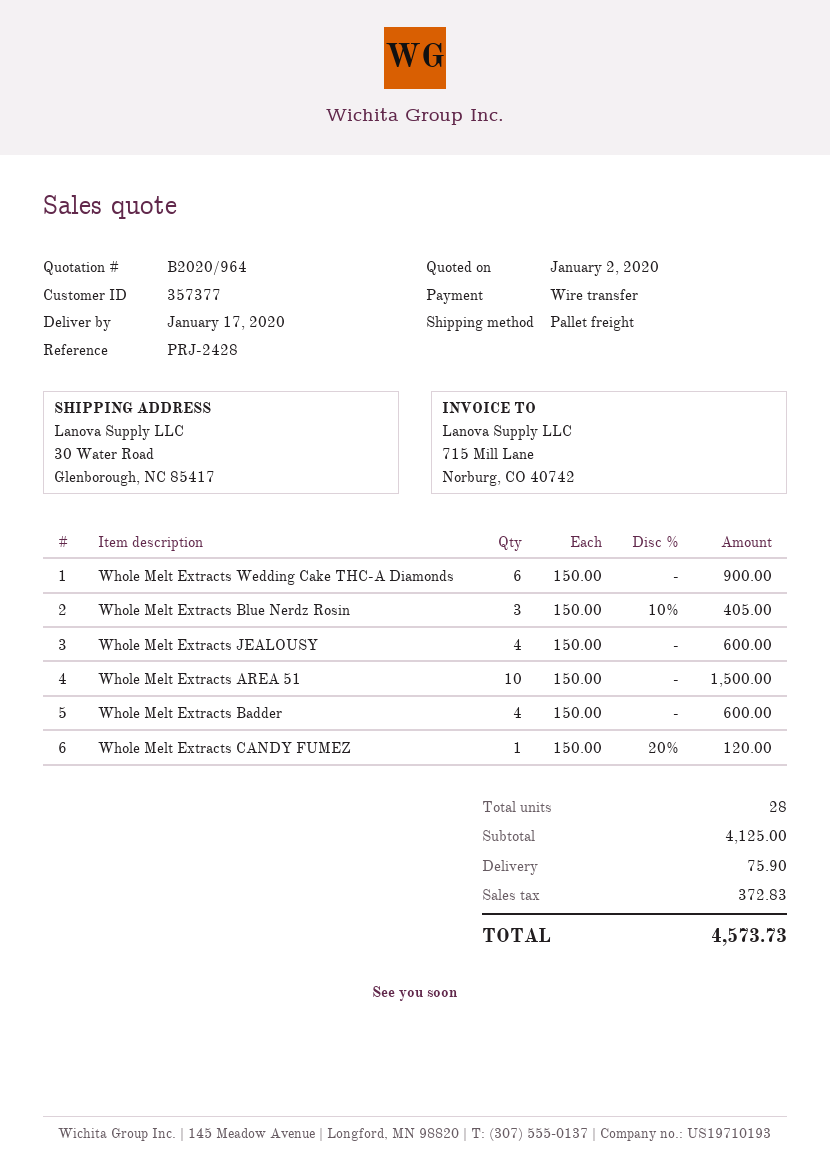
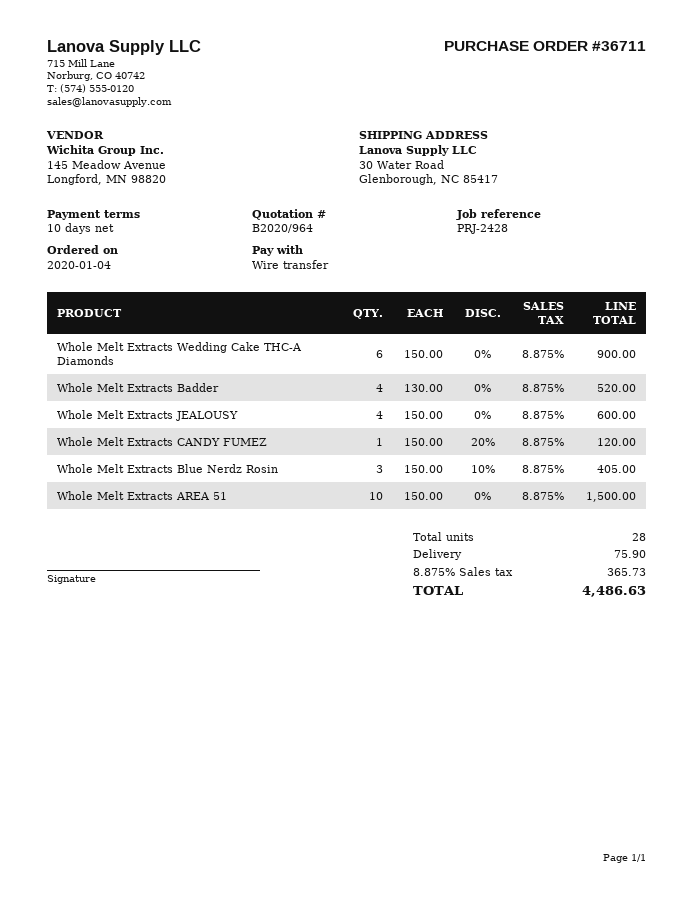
Whole Melt Extracts Badder: 4 x 150.00 = 600.00 -> 4 x 130.00 = 520.00
tax: 372.83 -> 365.73
total: 4573.73 -> 4486.63

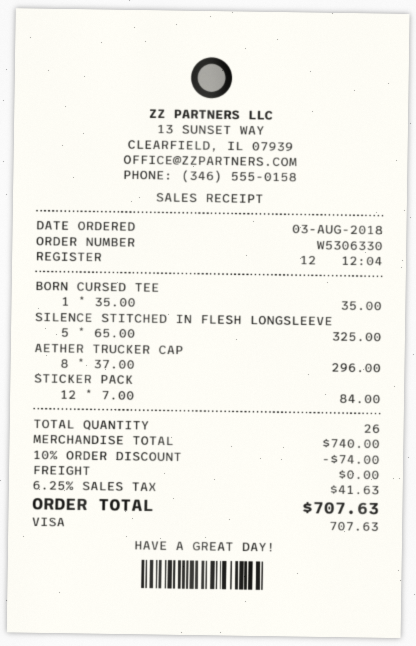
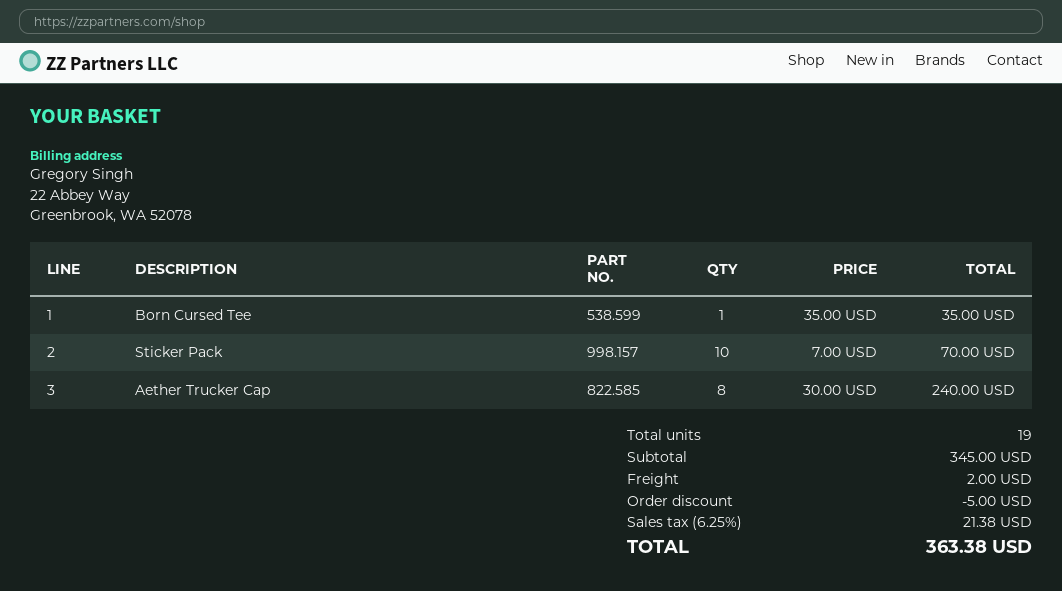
SILENCE STITCHED IN FLESH LONGSLEEVE: 5 x 65.00 = 325.00 -> none
AETHER TRUCKER CAP: 8 x 37.00 = 296.00 -> 8 x 30.00 = 240.00
STICKER PACK: 12 x 7.00 = 84.00 -> 10 x 7.00 = 70.00
total quantity: 26 -> 19
subtotal: 740.00 -> 345.00
discount: 74.00 -> 5.00
shipping: 0.00 -> 2.00
tax: 6.25% = 41.63 -> 6.25% = 21.38
total: 707.63 -> 363.38

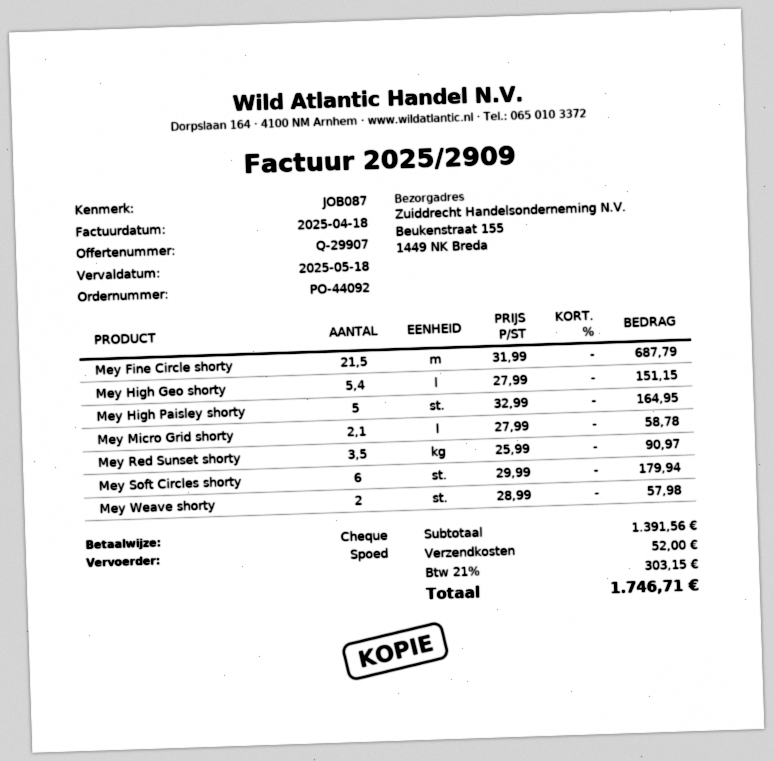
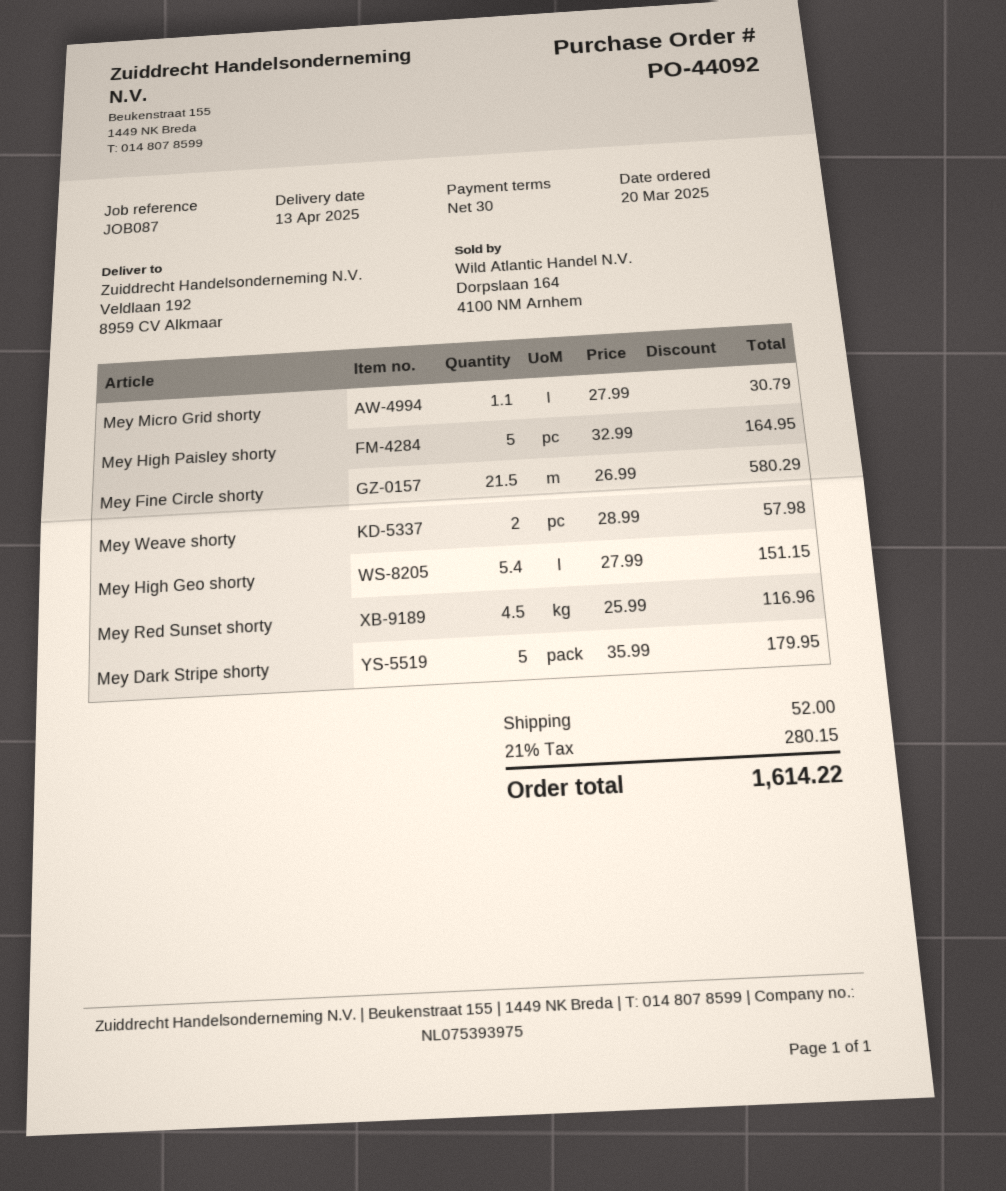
ship to: Beukenstraat 155, 1449 NK Breda -> Veldlaan 192, 8959 CV Alkmaar
Mey Fine Circle shorty: 21.5 x 31.99 = 687.79 -> 21.5 x 26.99 = 580.29
Mey Micro Grid shorty: 2.1 x 27.99 = 58.78 -> 1.1 x 27.99 = 30.79
Mey Red Sunset shorty: 3.5 x 25.99 = 90.97 -> 4.5 x 25.99 = 116.96
Mey Soft Circles shorty: 6 x 29.99 = 179.94 -> none
Mey Dark Stripe shorty: none -> 5 x 35.99 = 179.95
tax: 21% = 303.15 -> 21% = 280.15
total: 1746.71 -> 1614.22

-*-*-

Quote the records in full and exactly; skip any image.

Whole Melt Extracts Badder: 4 x 150.00 = 600.00 -> 4 x 130.00 = 520.00
tax: 372.83 -> 365.73
total: 4573.73 -> 4486.63

SILENCE STITCHED IN FLESH LONGSLEEVE: 5 x 65.00 = 325.00 -> none
AETHER TRUCKER CAP: 8 x 37.00 = 296.00 -> 8 x 30.00 = 240.00
STICKER PACK: 12 x 7.00 = 84.00 -> 10 x 7.00 = 70.00
total quantity: 26 -> 19
subtotal: 740.00 -> 345.00
discount: 74.00 -> 5.00
shipping: 0.00 -> 2.00
tax: 6.25% = 41.63 -> 6.25% = 21.38
total: 707.63 -> 363.38

ship to: Beukenstraat 155, 1449 NK Breda -> Veldlaan 192, 8959 CV Alkmaar
Mey Fine Circle shorty: 21.5 x 31.99 = 687.79 -> 21.5 x 26.99 = 580.29
Mey Micro Grid shorty: 2.1 x 27.99 = 58.78 -> 1.1 x 27.99 = 30.79
Mey Red Sunset shorty: 3.5 x 25.99 = 90.97 -> 4.5 x 25.99 = 116.96
Mey Soft Circles shorty: 6 x 29.99 = 179.94 -> none
Mey Dark Stripe shorty: none -> 5 x 35.99 = 179.95
tax: 21% = 303.15 -> 21% = 280.15
total: 1746.71 -> 1614.22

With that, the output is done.